Table 2. Equilibrium dissociation constant (KD) of DNA/AuNP Sequence T6 T26 A26 C26 N26 T40

KD, nM 0.10±0.04 1.8±0.3 6±1 18±3 2±1 0.17±0.03

KD values determined are in a good correlation with saturating concentration values except T6, where we observe very low KD, but not the saturating concentration (Figure 2B, C, Table 1). Hence, the saturating concentration of DNA can be used for raw but fast comparison of affinities to AuNPs for oligonucleotides of similar length. Shorter oligonucleotides obviously add less negative charge to AuNP at adsorption.

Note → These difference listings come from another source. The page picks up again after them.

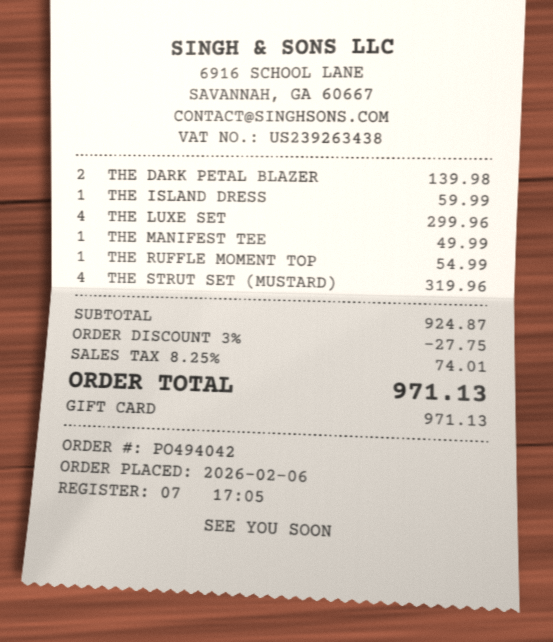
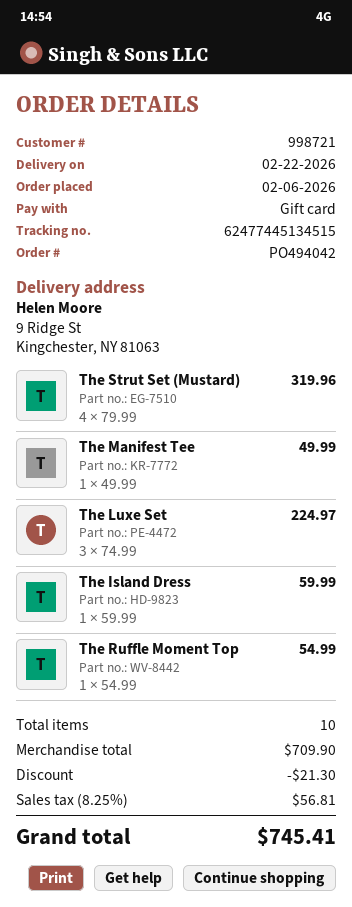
THE DARK PETAL BLAZER: 2 for 139.98 -> none
THE LUXE SET: 4 for 299.96 -> 3 for 224.97
subtotal: 924.87 -> 709.90
discount: 27.75 -> 21.30
tax: 8.25% = 74.01 -> 8.25% = 56.81
total: 971.13 -> 745.41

To achieve the upper limit of electrophoretic mobility gold nanoparticle has to adsorb higher amount of short oligonucleotides, which can be achieved at higher oligonucleotide concentrations (Figure 2C). The lowest KD values (highest affinity) are observed for T6 and T40, affinity of T26 is lower (higher KD) (Table 2). The decrease of KD for longer oligonucleotide can be a consequence of lower dissociation rate28, which is explained by larger number of contacts with the particle surface. In this context, low KD value obtained for T6 looks controversial. But it can be explained taking into account hydrodynamic diameter and ζ-potential data determined by DLS. Hydrodynamic diameter of DNA/AuNPs increases with the length of DNA chain (Figure 3A) from 6 nt to 300-500 nt (polythymidylates).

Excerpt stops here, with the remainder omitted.